Data entries:
....

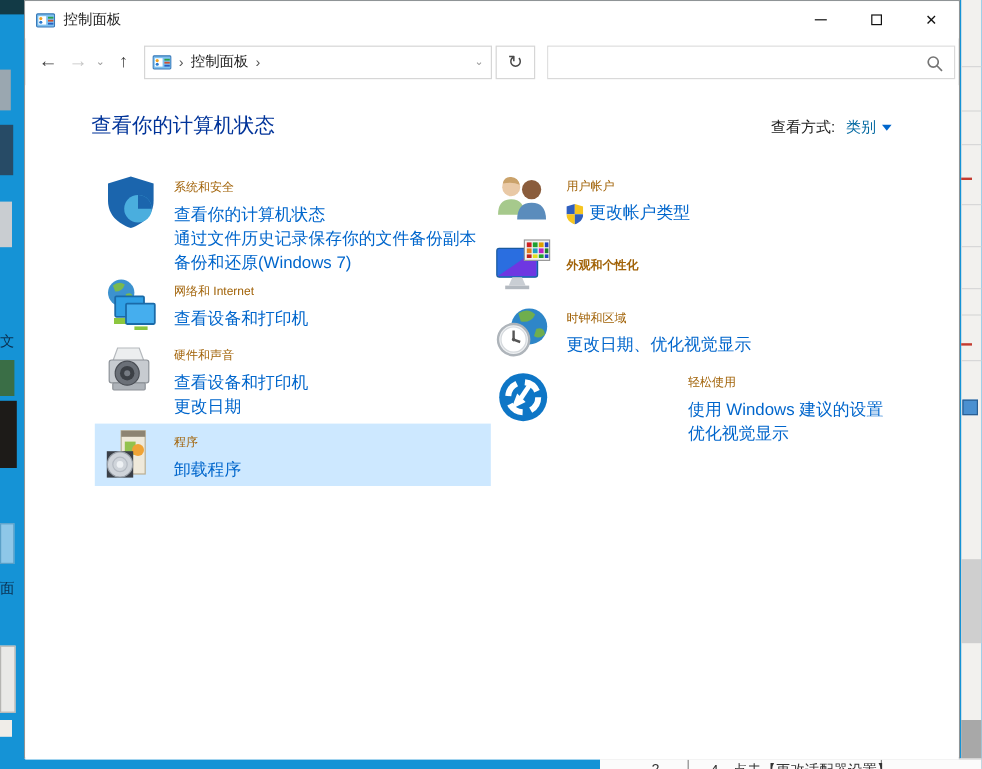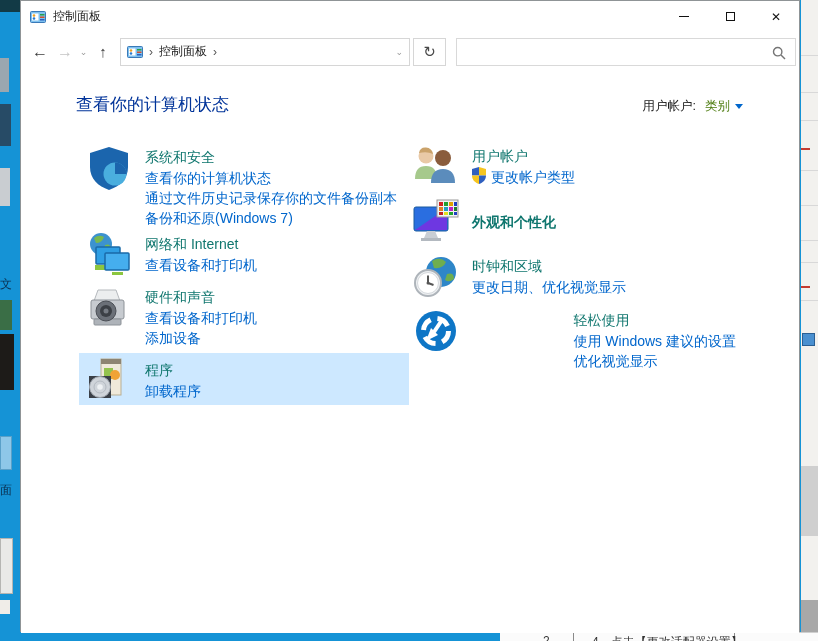"用户帐户:" span.lbl { text: 用户帐户 -> 查看方式 }
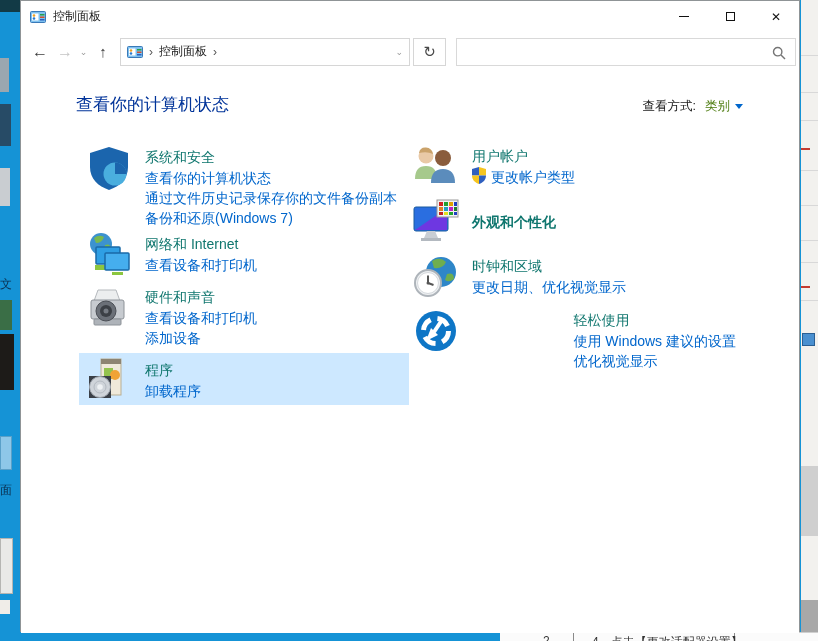"类别" .viewby .val { color: #4d7c0f -> #0369a1 }
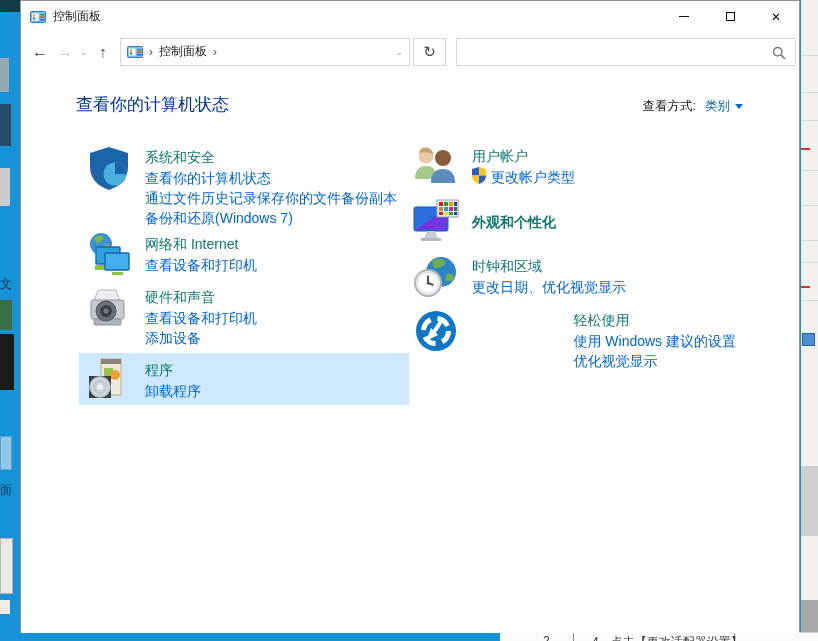"系统和安全" .cat-title { color: #0f766e -> #a16207; font-size: 14px -> 10px }
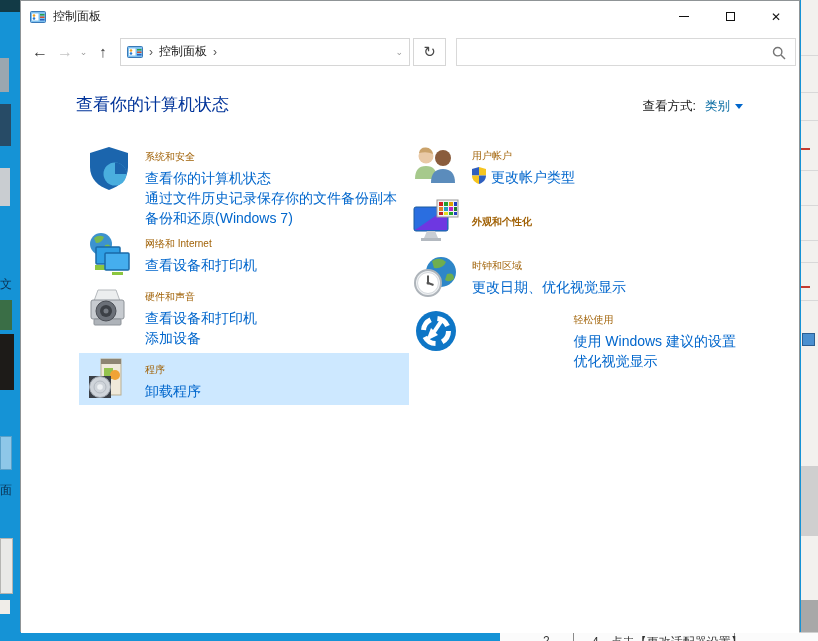"更改帐户类型" .cat-link-row { align-items: flex-start -> flex-end }
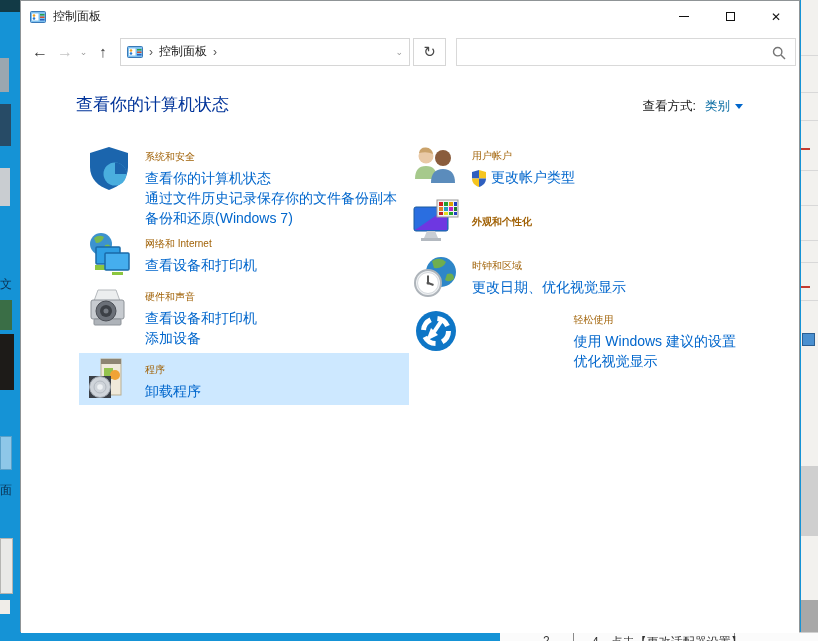"添加设备" a.cat-link { text: 添加设备 -> 更改日期 }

....

Excluding images, return all of the records above word for word.

"用户帐户:" span.lbl { text: 用户帐户 -> 查看方式 }
"类别" .viewby .val { color: #4d7c0f -> #0369a1 }
"系统和安全" .cat-title { color: #0f766e -> #a16207; font-size: 14px -> 10px }
"更改帐户类型" .cat-link-row { align-items: flex-start -> flex-end }
"添加设备" a.cat-link { text: 添加设备 -> 更改日期 }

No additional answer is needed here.